TO DO: Retype all of the data word for word, without pictures.
━━ PROVIDED MATERIAL
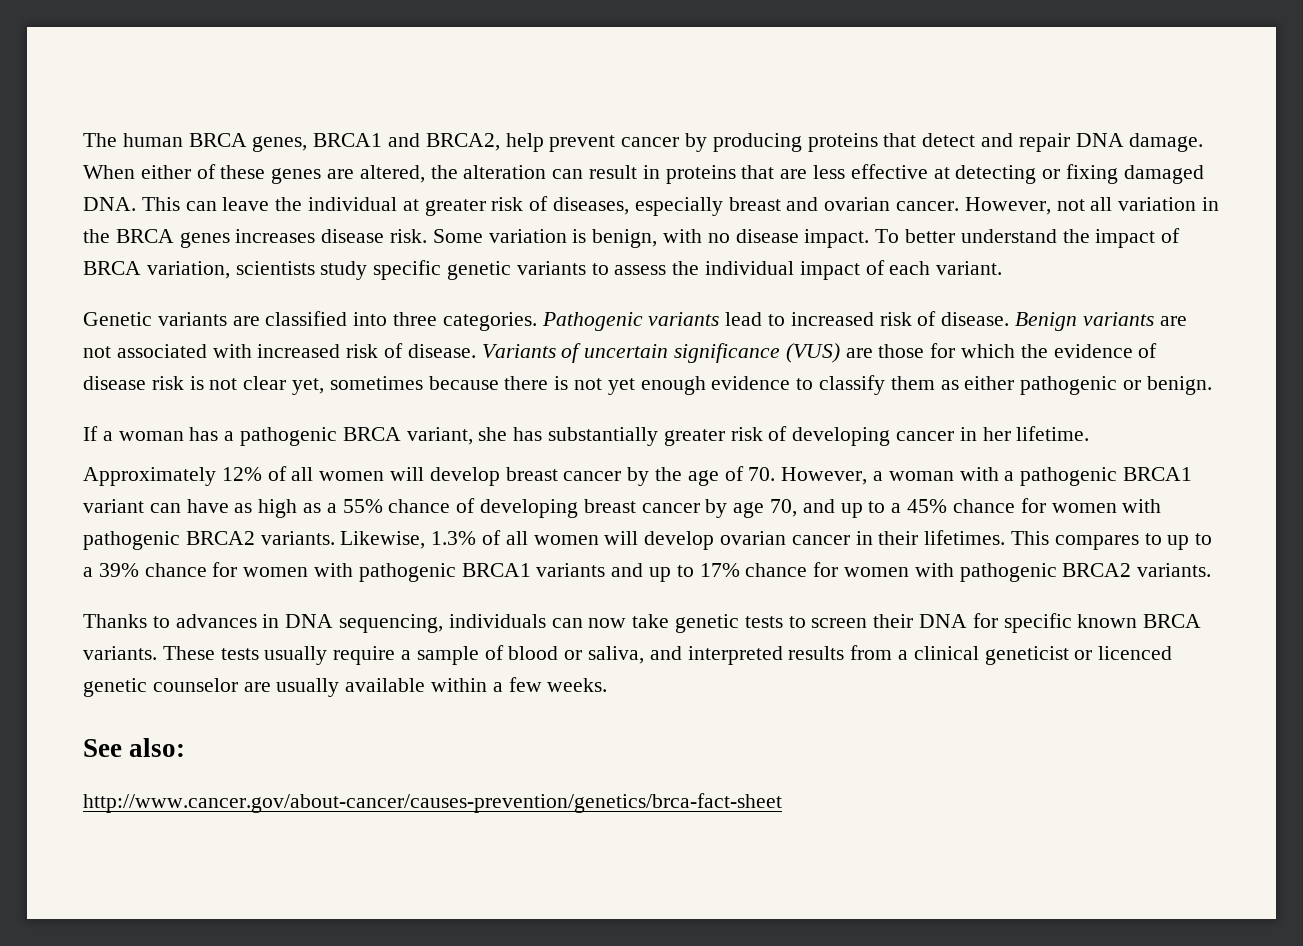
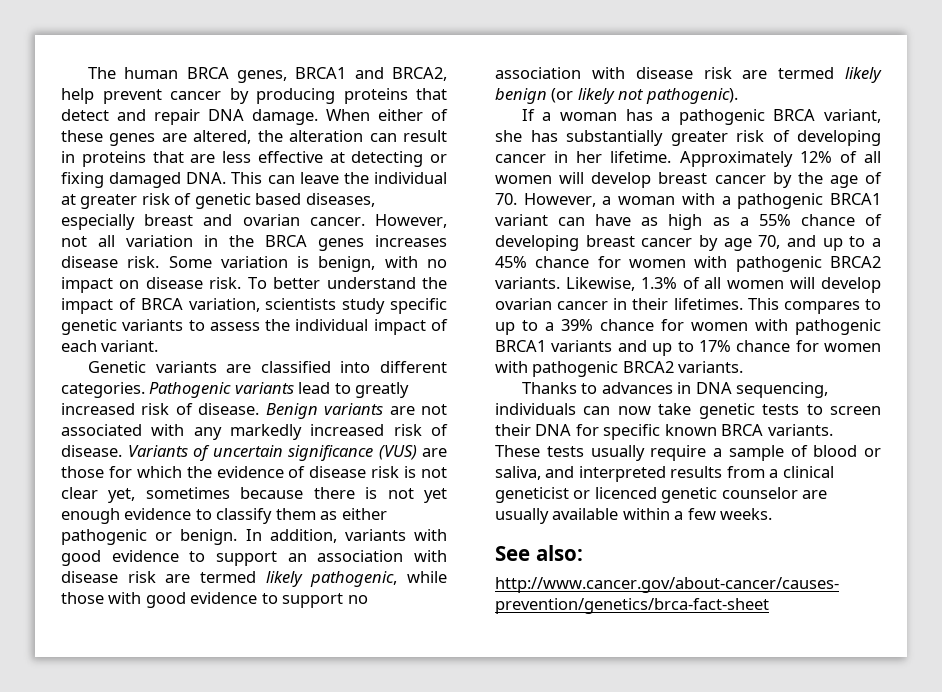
(549, 203) none -> [194,193,302,209] genetic based
[735,229,870,248] disease impact. -> [61,277,242,293] impact on disease risk.
[393,312,438,326] three -> [380,361,447,373] different
(786, 320) none -> [355,382,410,398] greatly
(252, 351) none -> [193,424,302,440] any markedly
(1212, 385) none -> [245,529,447,543] [61,550,447,566] [61,571,447,587] [61,592,368,608] [495,67,882,83] [495,88,738,104] In addition, variants with good evidence to support an association with disease risk are termed likely pathogenic, while those with good evidence to support no association with disease risk are termed likely benign (or likely not pathogenic).
(1090, 433) // -> (672, 157) none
━━━━
COMPLETED TASK:
(549, 203) none -> [194,193,302,209] genetic based
[735,229,870,248] disease impact. -> [61,277,242,293] impact on disease risk.
[393,312,438,326] three -> [380,361,447,373] different
(786, 320) none -> [355,382,410,398] greatly
(252, 351) none -> [193,424,302,440] any markedly
(1212, 385) none -> [245,529,447,543] [61,550,447,566] [61,571,447,587] [61,592,368,608] [495,67,882,83] [495,88,738,104] In addition, variants with good evidence to support an association with disease risk are termed likely pathogenic, while those with good evidence to support no association with disease risk are termed likely benign (or likely not pathogenic).
(1090, 433) // -> (672, 157) none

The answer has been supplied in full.